Second, and (afaik) currently a more philosophical framing - it isn't obvious whether "(sufficiently advanced) OR logic" and "real abstraction", are actually different. Additionally, for the purposes of a model like this one, I find it hard to see how they could be different. The best the model can do is (roughly speaking) assign neurons to particular concepts, be they ones that fit with our mental models of the world, or ones that are more "functional". The better a job it can do of the former, the more we might be inclined to believe that it is modelling things as we understand them.

A long time ago I implemented a Neocognitron. As far as I understand most deep learning models are very similar in architecture. My Neocognitron could recognize 1 and 0 (grey scale). I handcrafted the weights and hierarchy (as you do it with a normal beginner Neocognitron). When you wrote a 1 into the hole of the 0 or multiple 0s next to a 1, you could see how it weighted sometimes the 1 or the 0 higher. It's not very far fetched to add an "OR" layer that can combine patterns of 1 and 0. Yet I wouldn't call this layer multi-modal. I guess in case of CLIP due to the training method and the output alignment that this kind of OR layer simply occurs in some cases.

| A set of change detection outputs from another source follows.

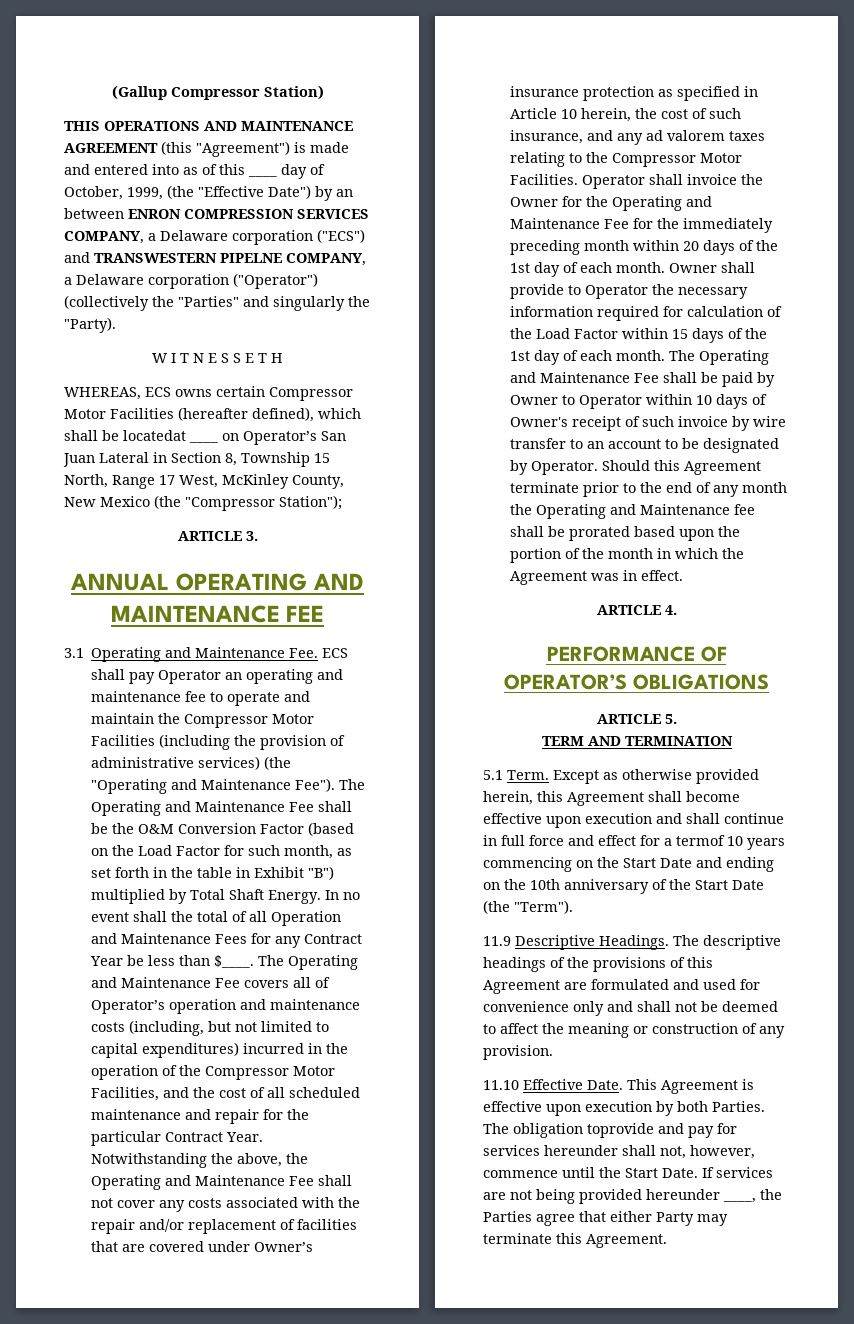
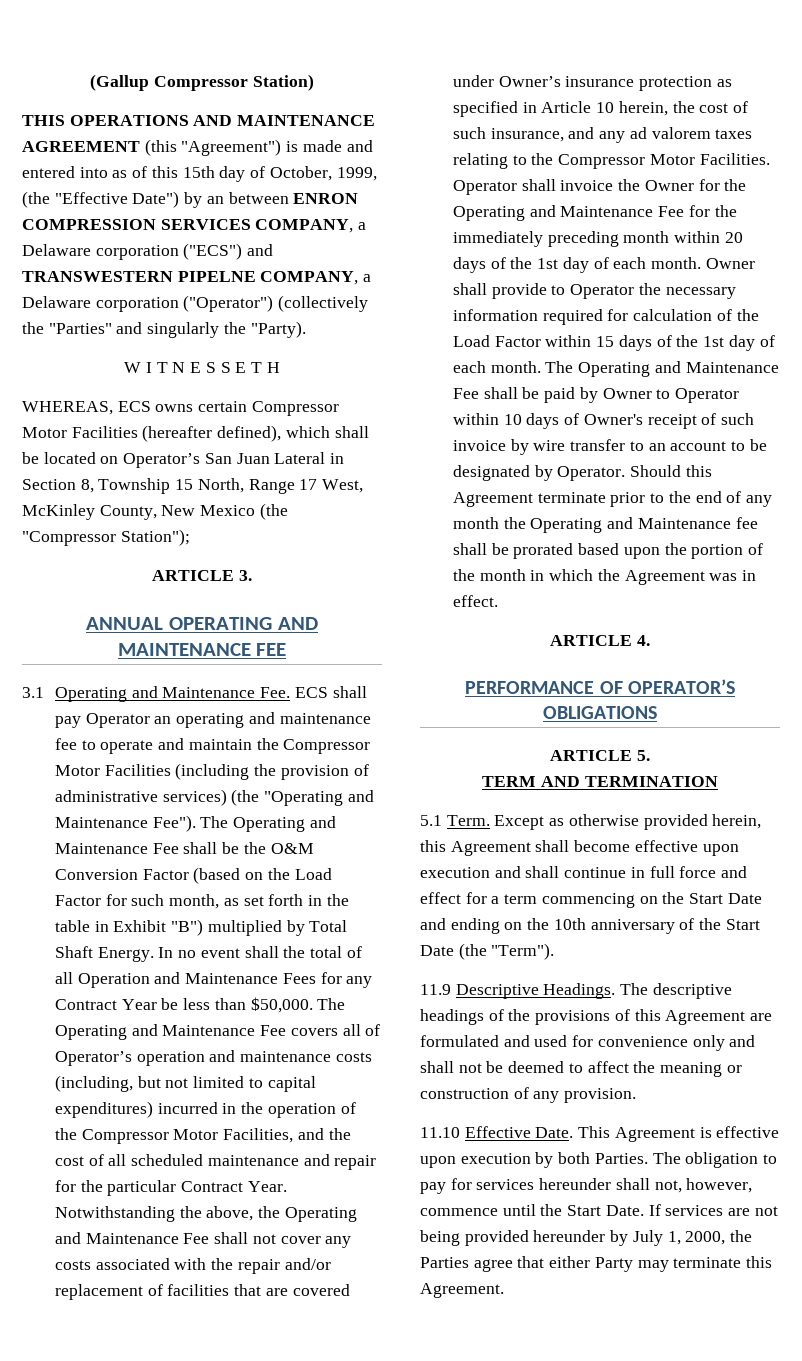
- THIS OPERATIONS AND MAINTENANCE AGREEMENT (this "Agreement") is made and entered into as of this ____ day of October, 1999, (the "Effective Date") by an between ENRON COMPRESSION SERVICES COMPANY, a Delaware corporation ("ECS") and TRANSWESTERN PIPELNE COMPANY, a Delaware corporation ("Operator") (collectively the "Parties" and singularly the "Party).
+ THIS OPERATIONS AND MAINTENANCE AGREEMENT (this "Agreement") is made and entered into as of this 15th day of October, 1999, (the "Effective Date") by an between ENRON COMPRESSION SERVICES COMPANY, a Delaware corporation ("ECS") and TRANSWESTERN PIPELNE COMPANY, a Delaware corporation ("Operator") (collectively the "Parties" and singularly the "Party).
- WHEREAS, ECS owns certain Compressor Motor Facilities (hereafter defined), which shall be locatedat ____ on Operator’s San Juan Lateral in Section 8, Township 15 North, Range 17 West, McKinley County, New Mexico (the "Compressor Station");
+ WHEREAS, ECS owns certain Compressor Motor Facilities (hereafter defined), which shall be located on Operator’s San Juan Lateral in Section 8, Township 15 North, Range 17 West, McKinley County, New Mexico (the "Compressor Station");
- In no event shall the total of all Operation and Maintenance Fees for any Contract Year be less than $____.
+ In no event shall the total of all Operation and Maintenance Fees for any Contract Year be less than $50,000.
- Except as otherwise provided herein, this Agreement shall become effective upon execution and shall continue in full force and effect for a termof 10 years commencing on the Start Date and ending on the 10th anniversary of the Start Date (the "Term").
+ Except as otherwise provided herein, this Agreement shall become effective upon execution and shall continue in full force and effect for a term commencing on the Start Date and ending on the 10th anniversary of the Start Date (the "Term").
- The obligation toprovide and pay for services hereunder shall not, however, commence until the Start Date.
+ The obligation to pay for services hereunder shall not, however, commence until the Start Date.
- If services are not being provided hereunder ____, the Parties agree that either Party may terminate this Agreement.
+ If services are not being provided hereunder by July 1, 2000, the Parties agree that either Party may terminate this Agreement.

When I talked about OR logic I meant a simple and direct aggregation of all possible pixel soups that should be labeled in a specific way. Calling this multimodal and comparing it to the Jennifer Aniston neuron is framing the situation in a way that is not good for science (see AI winter). Especially when multimodal neurons in neuroscience refer to processing more than one sense.

I find it hard to imagine a different solution than sufficiently advanced OR logic for real abstraction within the current ANN models. That does not mean there is none within ANNs and especially not in the brain. We are far from being able to do anything like the brain does and don't know how it learns new concepts so fast - without thousands of sample images. Just because we observe an effect that reminds us of some vague findings in the brain and we call the effect the same in ANNs does not make ANNs more like brains.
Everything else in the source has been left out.